## WORK TASK
The answer should hold every line of the listing, unchanged and free of images.

## MATERIAL FOR THIS EXERCISE

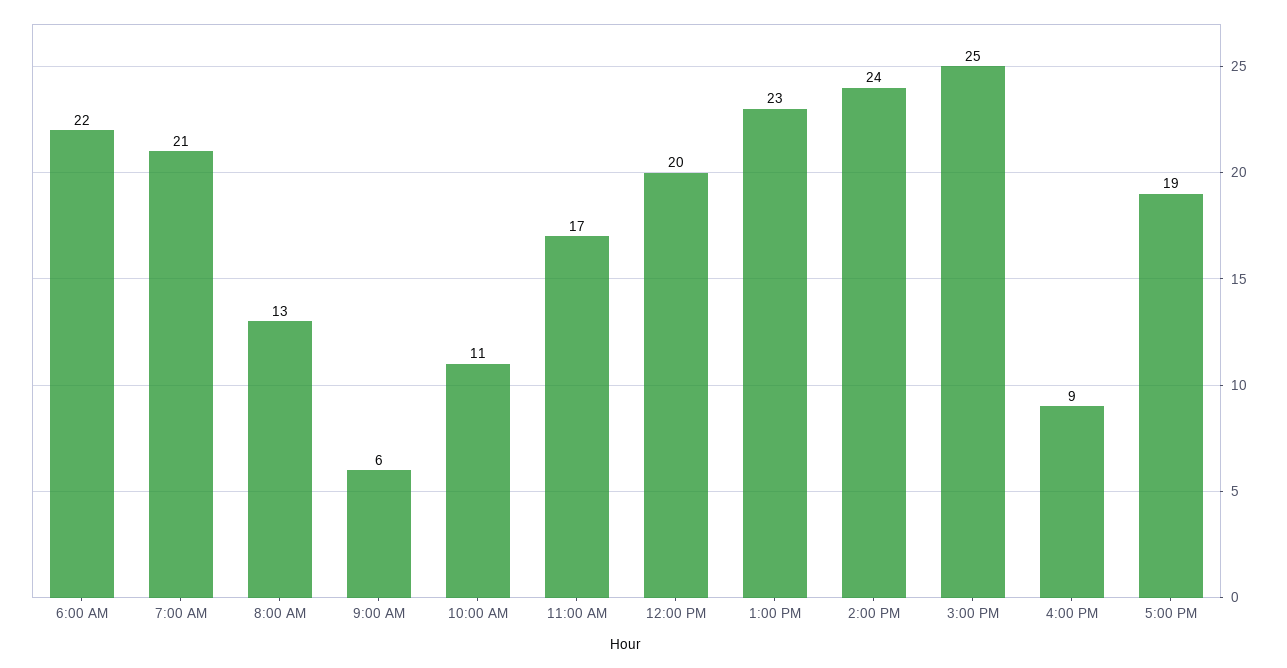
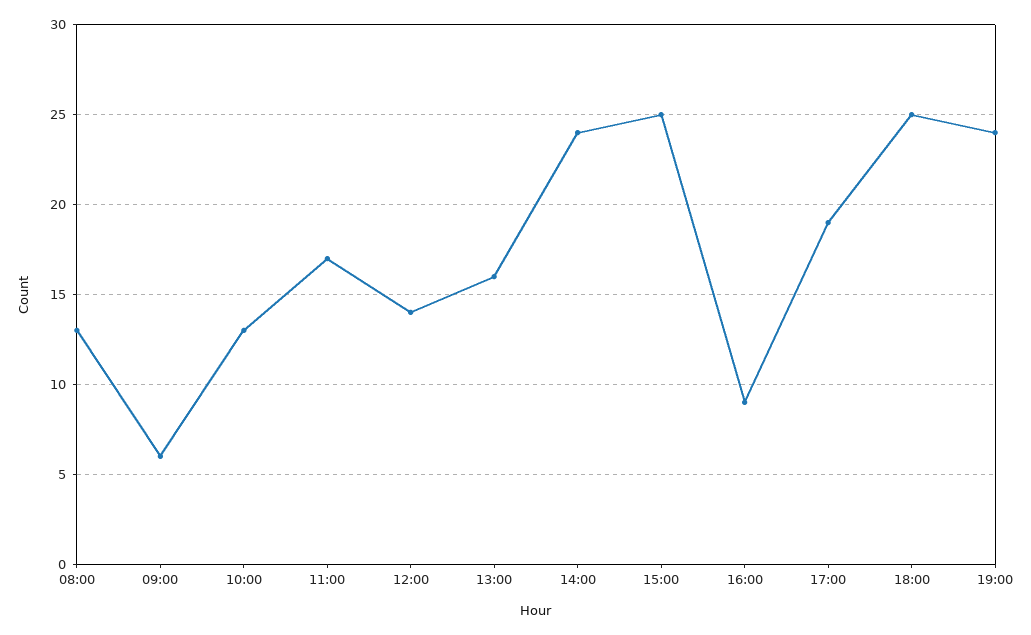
6:00 AM: 22 -> none
7:00 AM: 21 -> none
10:00 AM: 11 -> 13
12:00 PM: 20 -> 14
1:00 PM: 23 -> 16
18:00: none -> 25
19:00: none -> 24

## RESPONSE TO THE TASK
6:00 AM: 22 -> none
7:00 AM: 21 -> none
10:00 AM: 11 -> 13
12:00 PM: 20 -> 14
1:00 PM: 23 -> 16
18:00: none -> 25
19:00: none -> 24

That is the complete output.